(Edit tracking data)
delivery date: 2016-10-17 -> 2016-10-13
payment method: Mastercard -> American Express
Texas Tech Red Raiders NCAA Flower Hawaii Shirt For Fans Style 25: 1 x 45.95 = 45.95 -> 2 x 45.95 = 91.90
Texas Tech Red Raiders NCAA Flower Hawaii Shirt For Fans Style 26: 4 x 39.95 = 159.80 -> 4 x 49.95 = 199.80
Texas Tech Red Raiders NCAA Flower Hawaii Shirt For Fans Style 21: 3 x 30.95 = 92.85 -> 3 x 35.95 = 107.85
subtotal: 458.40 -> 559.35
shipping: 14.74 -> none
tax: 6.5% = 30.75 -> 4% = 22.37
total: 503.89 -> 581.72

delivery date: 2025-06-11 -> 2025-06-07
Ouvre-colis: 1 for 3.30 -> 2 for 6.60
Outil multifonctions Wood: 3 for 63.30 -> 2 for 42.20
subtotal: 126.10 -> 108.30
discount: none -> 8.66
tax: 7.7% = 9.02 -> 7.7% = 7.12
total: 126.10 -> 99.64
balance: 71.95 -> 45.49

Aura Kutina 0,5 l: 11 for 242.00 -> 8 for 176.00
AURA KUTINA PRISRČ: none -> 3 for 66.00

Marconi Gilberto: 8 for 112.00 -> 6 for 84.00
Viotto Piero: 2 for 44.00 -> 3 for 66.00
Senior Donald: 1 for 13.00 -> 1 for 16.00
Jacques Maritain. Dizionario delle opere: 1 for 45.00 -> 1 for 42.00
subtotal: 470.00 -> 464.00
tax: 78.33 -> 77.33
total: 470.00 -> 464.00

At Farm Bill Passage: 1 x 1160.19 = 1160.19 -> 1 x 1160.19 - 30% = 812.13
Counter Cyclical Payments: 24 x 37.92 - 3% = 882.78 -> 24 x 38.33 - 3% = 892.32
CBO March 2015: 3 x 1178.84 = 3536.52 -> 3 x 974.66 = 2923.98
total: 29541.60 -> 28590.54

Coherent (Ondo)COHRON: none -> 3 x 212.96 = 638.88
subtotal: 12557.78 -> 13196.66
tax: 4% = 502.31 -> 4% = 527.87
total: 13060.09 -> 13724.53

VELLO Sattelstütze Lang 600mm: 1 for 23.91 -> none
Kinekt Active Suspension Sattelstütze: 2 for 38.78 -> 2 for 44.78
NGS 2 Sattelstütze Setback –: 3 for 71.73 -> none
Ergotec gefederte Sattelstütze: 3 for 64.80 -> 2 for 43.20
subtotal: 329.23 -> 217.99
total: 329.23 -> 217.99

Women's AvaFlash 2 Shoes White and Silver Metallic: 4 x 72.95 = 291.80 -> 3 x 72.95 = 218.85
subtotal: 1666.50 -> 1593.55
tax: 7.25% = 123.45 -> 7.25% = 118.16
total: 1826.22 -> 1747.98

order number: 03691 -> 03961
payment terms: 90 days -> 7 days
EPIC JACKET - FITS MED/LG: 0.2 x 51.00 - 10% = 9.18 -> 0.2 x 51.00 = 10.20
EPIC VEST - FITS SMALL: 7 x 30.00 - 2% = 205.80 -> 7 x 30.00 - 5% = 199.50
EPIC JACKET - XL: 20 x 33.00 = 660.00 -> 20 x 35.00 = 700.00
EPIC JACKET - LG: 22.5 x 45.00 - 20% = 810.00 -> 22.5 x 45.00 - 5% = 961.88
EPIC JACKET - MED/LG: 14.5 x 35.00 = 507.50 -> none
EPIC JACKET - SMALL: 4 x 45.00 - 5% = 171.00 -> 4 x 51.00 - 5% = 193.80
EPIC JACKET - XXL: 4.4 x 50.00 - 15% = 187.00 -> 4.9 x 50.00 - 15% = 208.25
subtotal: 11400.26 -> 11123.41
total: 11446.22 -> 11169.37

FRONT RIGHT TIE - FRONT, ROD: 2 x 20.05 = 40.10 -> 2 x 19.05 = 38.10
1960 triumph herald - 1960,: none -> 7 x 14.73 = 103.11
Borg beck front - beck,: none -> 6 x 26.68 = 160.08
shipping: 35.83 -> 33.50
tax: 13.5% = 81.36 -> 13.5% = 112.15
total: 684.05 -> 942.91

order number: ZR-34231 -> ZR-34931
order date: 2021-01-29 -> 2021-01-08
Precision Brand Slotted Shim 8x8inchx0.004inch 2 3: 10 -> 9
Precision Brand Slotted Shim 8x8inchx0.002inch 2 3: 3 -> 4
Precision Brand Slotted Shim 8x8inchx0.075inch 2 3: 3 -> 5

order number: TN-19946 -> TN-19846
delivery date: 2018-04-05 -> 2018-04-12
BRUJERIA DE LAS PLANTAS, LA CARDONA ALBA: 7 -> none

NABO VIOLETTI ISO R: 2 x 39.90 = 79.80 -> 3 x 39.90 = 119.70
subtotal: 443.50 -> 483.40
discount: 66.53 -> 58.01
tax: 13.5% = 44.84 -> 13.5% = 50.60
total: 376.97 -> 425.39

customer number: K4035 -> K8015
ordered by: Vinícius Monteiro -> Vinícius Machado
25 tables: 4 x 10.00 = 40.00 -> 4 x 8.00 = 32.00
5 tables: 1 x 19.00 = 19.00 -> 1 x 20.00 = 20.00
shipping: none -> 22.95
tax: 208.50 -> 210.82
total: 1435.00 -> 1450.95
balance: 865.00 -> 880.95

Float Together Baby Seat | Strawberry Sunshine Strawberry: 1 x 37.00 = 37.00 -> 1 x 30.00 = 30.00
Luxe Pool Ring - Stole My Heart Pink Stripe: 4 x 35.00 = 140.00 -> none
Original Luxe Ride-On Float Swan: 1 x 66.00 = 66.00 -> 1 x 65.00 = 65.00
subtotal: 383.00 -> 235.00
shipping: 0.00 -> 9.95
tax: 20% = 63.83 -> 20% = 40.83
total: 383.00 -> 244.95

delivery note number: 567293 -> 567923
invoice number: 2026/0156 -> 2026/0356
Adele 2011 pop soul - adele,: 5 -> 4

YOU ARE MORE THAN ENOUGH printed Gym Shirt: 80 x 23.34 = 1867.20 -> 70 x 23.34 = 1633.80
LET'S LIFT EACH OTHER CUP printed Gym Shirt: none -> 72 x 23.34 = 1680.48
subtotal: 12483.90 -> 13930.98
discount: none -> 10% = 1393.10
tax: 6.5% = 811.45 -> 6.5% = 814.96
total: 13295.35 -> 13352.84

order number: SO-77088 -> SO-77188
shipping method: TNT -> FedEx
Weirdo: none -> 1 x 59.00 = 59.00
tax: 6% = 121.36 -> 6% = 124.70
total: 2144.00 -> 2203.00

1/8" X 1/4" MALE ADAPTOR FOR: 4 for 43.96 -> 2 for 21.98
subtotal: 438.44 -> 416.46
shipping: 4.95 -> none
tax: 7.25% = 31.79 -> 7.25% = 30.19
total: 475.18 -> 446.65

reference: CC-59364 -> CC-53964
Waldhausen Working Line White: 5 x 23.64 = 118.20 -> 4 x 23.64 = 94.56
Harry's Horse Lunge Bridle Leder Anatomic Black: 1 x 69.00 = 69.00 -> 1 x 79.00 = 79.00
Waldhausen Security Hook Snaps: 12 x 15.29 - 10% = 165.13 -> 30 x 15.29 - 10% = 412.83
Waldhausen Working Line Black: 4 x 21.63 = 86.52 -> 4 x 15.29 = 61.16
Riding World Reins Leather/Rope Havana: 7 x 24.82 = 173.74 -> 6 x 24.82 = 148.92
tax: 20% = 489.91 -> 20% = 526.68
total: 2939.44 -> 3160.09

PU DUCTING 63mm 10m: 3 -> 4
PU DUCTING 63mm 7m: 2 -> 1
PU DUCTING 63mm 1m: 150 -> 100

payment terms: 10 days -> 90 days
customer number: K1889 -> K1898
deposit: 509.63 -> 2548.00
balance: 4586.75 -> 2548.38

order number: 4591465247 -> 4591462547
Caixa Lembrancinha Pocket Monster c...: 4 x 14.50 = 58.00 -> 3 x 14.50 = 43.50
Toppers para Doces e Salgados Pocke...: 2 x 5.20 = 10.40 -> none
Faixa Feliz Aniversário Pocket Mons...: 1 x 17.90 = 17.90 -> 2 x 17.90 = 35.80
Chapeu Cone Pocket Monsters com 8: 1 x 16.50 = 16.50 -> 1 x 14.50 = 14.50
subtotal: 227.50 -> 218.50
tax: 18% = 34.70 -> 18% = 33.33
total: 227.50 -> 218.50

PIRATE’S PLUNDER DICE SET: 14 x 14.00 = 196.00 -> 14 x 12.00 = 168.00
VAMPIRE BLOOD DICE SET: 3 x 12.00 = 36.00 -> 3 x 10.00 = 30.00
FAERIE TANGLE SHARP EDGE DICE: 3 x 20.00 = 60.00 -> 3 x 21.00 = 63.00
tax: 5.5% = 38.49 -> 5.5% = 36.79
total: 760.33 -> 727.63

* Required work *
Count every line that holds the word "Waldhausen" in the entries, and state the result alone.

* Expected answer *
3